Autor: http://sxc.hu
Źródło: http://sxc.hu
Obligacje {dają|oferują możliwość zarobienia stanowczo większych zysków, niż przechowywanie pieniędzy w przysłowiowej skarpecie lub chociażby na depozycie bankowym. Ostatnimi czasy jednak dekoniunktura i brak pewności związany z problemami finansowymi wielu przedsiębiorstw sprawia, że inwestowanie na giełdzie związane jest ze znacznym ryzykiem. Czy w takim razie dalej opłacalnie jest inwestować swoje oszczędności?

Giełda jest rynkiem, na którym dochodzi do kupna i sprzedaży określonych towarów. Giełda Papierów Wartościowych, na której zachodzą transakcje kupna i sprzedaży takich instrumentów jak akcje, obligacje, warranty, opcje i certyfikaty inwestycyjne, należy do najbardziej popularnego typu giełdy wśród indywidualnych inwestorów. Obligacje warto jeszcze podzielić na obligacje skarbowe (oferowane przez Skarb Państwa) oraz korporacyjne (emitowane przez przedsiębiorstwa).

Obligacje należą do względnie pewnych instrumentów giełdowych, a wielkość ryzyka inwestycyjnego określana jest poprzez nadawane danym emitentom ratingi. Obligacje o najlepszych ratingach to obligacje skarbowe, które wypuszczają rządy państw. Na polskim rynku istnieją obligacje skarbowe oszczędnościowe i rynkowe. Oszczędnościowe stanowią idealną opcję na paroletnie inwestycje za to obligacje rynkowe dopuszczone są do obrotu na GPW.
Kupno i sprzedaż obligacji w Polsce ma miejsce na uruchomionym 2009 roku rynku Catalyst. Catalyst jest platformą autoryzacji i obrotu wtórnego dla obligacji samorządowych czy listów zastawnych i innych dłużnych instrumentów finansowych.

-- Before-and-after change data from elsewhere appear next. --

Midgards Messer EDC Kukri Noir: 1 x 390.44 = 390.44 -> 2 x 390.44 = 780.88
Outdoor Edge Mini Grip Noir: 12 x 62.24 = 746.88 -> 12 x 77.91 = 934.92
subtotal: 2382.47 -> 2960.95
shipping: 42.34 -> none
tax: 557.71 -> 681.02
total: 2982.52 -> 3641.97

Wracając więc do pytania czy warto inwestować – warto, ale bez szaleństwa.

Zaciekawiły Cię przedstawiane kwestie? Jeżeli tak, to zobacz dodatkowo, co zawiera w tym temacie ta optymalna strona (http://rankingkont.pl/darmowe-konta-bankowe-ranking-darmowych-kont/). Przeczytasz tam zbliżone treści.

Im bardziej okazały zysk chcemy osiągnąć tym poważniejsze ryzyko ponosimy i w tej kwestii nie nie oczekujmy zmiany.